Rep. Alexandria Ocasio-Cortez (D-NY) says: “One thing that I love so much about mill— this new generation is the radical acceptance that I see from so many and they actually take time to read and understand our history, the history of the labor movement, civil rights, history of racial struggles, history of economics, history of the United States, history of colonialism.”
I know those people she loves. Many of them are members of Circle of Hope forming the next generation of the church. Many of those members go so far as to see themselves as “transhistorical.” They not only know the history of things, they are part of an eternal now with their ancestors in the faith (like the real Valentine). They keep making history with all those faithful people from the past. I love them at least as much as Alexandria Ocasio-Cortez does.
I think I feel about Circle of hope like Paul did about the church in Rome, planted as it was in the first century’s facsimile of a megalopolis: “I thank my God through Jesus Christ for all of you, because your faith is proclaimed throughout the world” (Romans 1:8ff).
But what about those who have lost history?
However, I experienced a jarring collision between my Headspace trial and Jane Pauley on the DVR last night. It did not make me happy about the way history is going and being lost.
The Headspace app I spoke about in my speech last night taught me and many, many others to shut out the world and live in the present moment. The app provides a cartoon version of Buddhist practice for anxious millennials, especially. Their withdrawal reflects “the Buddhist way,” which includes this kind of teaching: “Buddhists reject identity by saying the self is empty Anatman. They reject reality because they do not believe in external reality. They reject presence because their goal is absence, absence of suffering.”
Buddhism is a pretty big tent, these days. But pop Buddhism on apps fits right into the fearfulness that leads people to find ways to shut things out and just be in the moment, history included.
When I got home from the meeting at West Tulpehocken, I sat down to watch the rest of CBS Sunday Morning. It spent a lot of time on the 75th anniversary of the liberation of Auschwitz. Here’s the best story.
The people who have spent their whole lives and millions of dollars preserving Auschwitz, so no one forgets what happened there, are frightened. As each remaining survivor dies, there is a bit more slippage in society’s grasp of the history. The CBS reporters lifted a paragraph out of the Wikipedia page about Millennials to make that point:
A February 2018 survey of 1,350 individuals found that 66% of the American millennials (and 41% of all U.S. adults) surveyed did not know what Auschwitz was, while 41% incorrectly claimed that 2 million Jews or fewer were killed during the Holocaust, and 22% said that they had never heard of the Holocaust. Over 95% of American millennials were unaware that a portion of the Holocaust occurred in the Baltic states, which lost over 90% of their pre-war Jewish population, and 49% were not able to name a single Nazi concentration camp or ghetto in German-occupied Europe.

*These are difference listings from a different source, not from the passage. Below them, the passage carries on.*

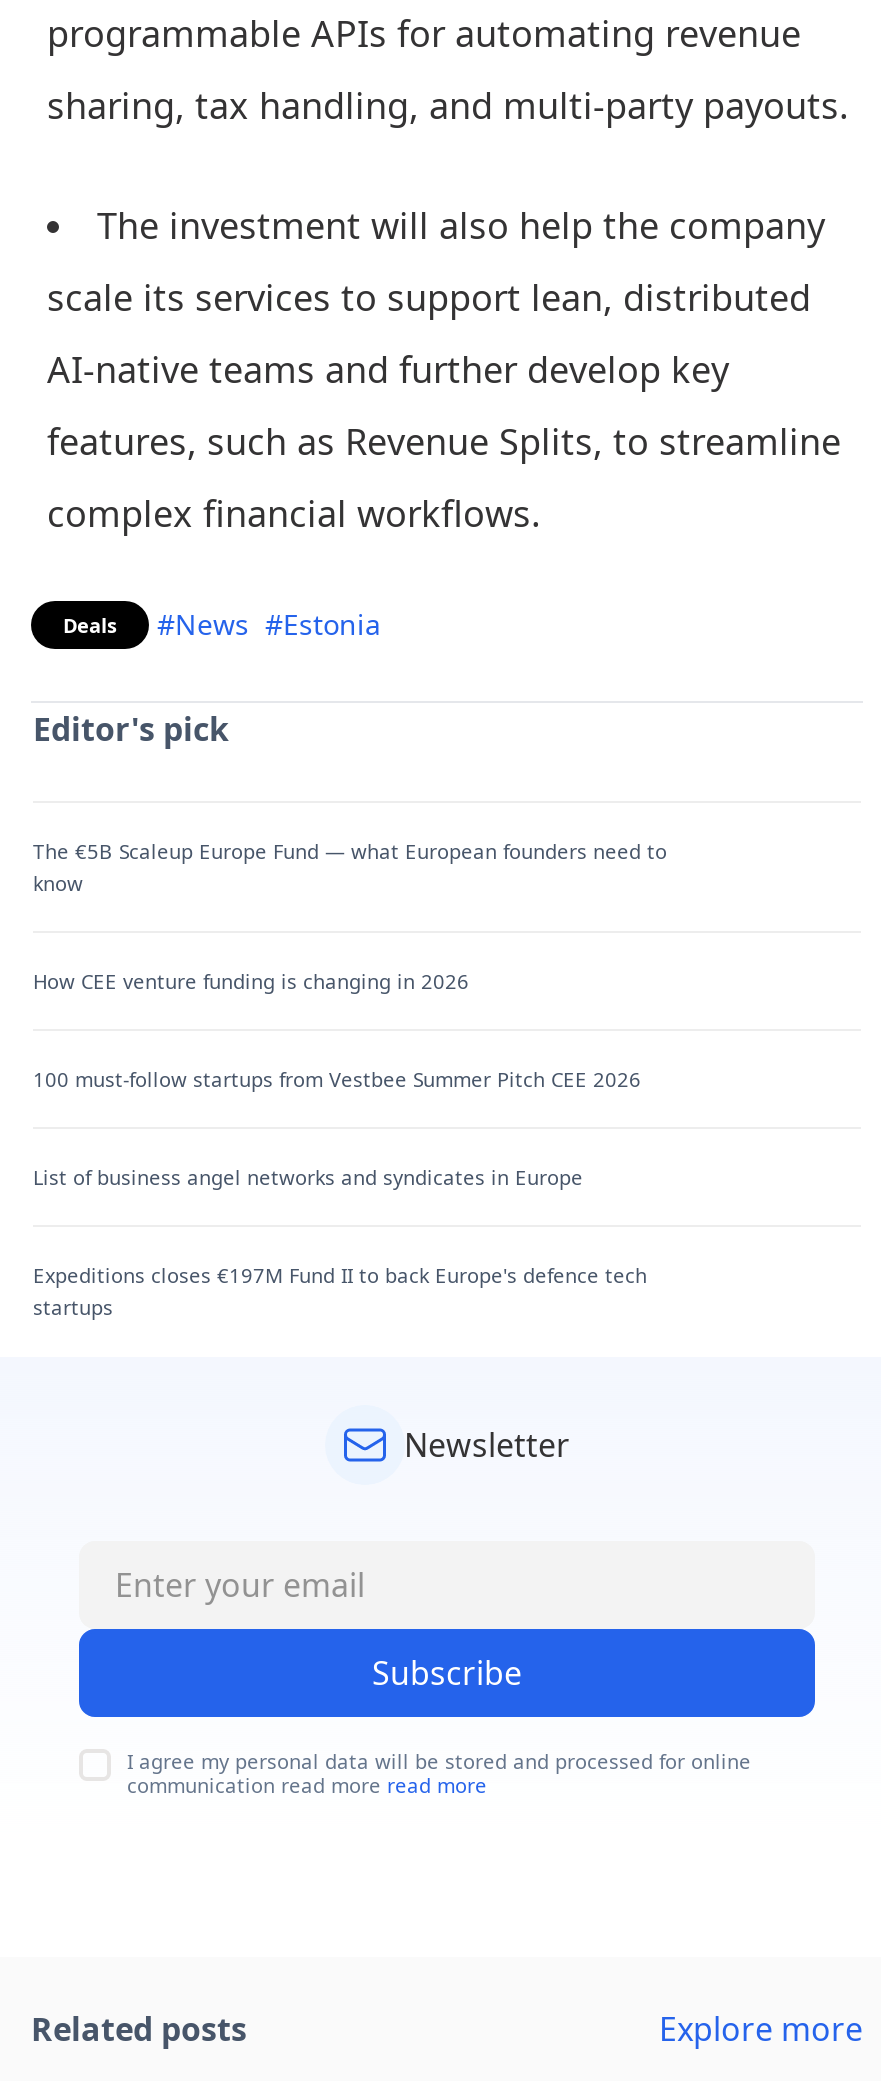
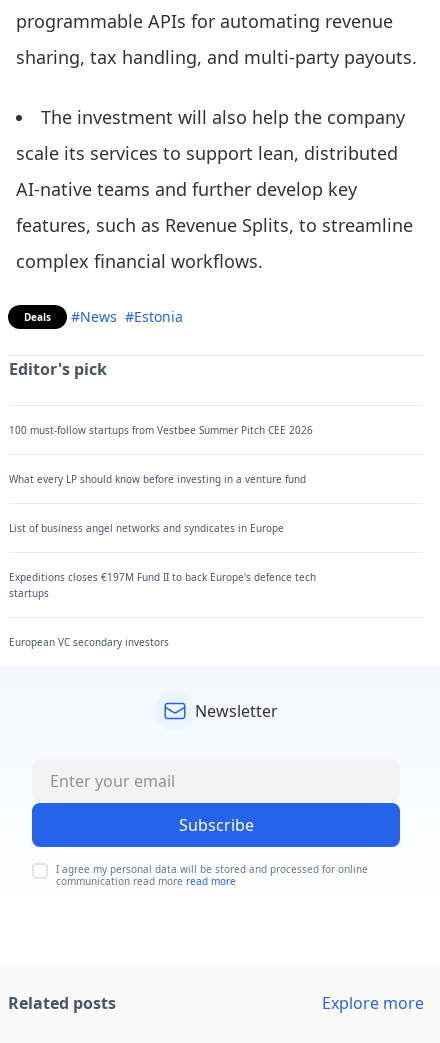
- The €5B Scaleup Europe Fund — what European founders need to
- know
- How CEE venture funding is changing in 2026

moved up: 100 must-follow startups from Vestbee Summer Pitch CEE 2026

+ What every LP should know before investing in a venture fund

moved up: List of business angel networks and syndicates in Europe | Expeditions closes €197M Fund II to back Europe's defence tech | startups

+ European VC secondary investors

Meanwhile, reported hate crimes are on the rise (see this WP story about kids!). The Brookings Institute collected data to show how Trump’s persistent racist and xenophobic rhetoric increases hate crimes. For instance:
Another study, based on data collected by the Anti-Defamation League, shows that counties that hosted a Trump campaign rally in 2016 saw hate crime rates more than double compared to similar counties that did not host a rally.
It is disheartening to anyone who knows what Auschwitz is to think that world leaders can find followers willing to scapegoat despised people groups and unleash hate in their direction.
Don’t gasp, act
Maybe more people will “tsk” than gasp when they read about the sorry state of the world. Thank God Rep. Ocasio-Cortez can find hope in the good people rising up in her generation. I am encouraged by the people of our church who keep hope alive.
But I don’t think any of us should be surprised that people are so wicked. I have a B.A. in history and quite a few years of personal history, now. It would take quite an effort for me to overlook how people keep inventing new ways to express the same old evil. Evil is redundant. When I saw the evil portrayed in Parasite, my first response was, “This movie is so redundant!” It was almost like people who love Bong Joon-ho’s “fresh look” have forgotten the 1930’s, or 1880’s, or 1780’s, or Nebuchadnezzar. Bong hasn’t. One of his favorite movies is How Green Was My Valley, which is the same old story of cruel capitalists and their throwaway slaves.
Jesus-followers apply the same old hope to the same old wickedness and keep the possibilities of forever alive. We have to keep our ability to be appalled intact as Trump and Bloomberg corrupt the populace swimming in the mud of their mudslinging. The people least capable of enduring the same kind of evil that could build an Auschwitz are the ones who will commit more hate crimes and scare people enough to barricade themselves in their countries, homes, or minds. I hope we are not afraid to face these poor people and save them. First we need to make a real relationship with God, especially now that we really need one. And we need to let that love build us into a community of others who share it. From that authentic community, we need to act with all we’ve got, to answer every piece of hate with the power behind the love that transforms it. We need to gasp. Even more, we need to keep acting.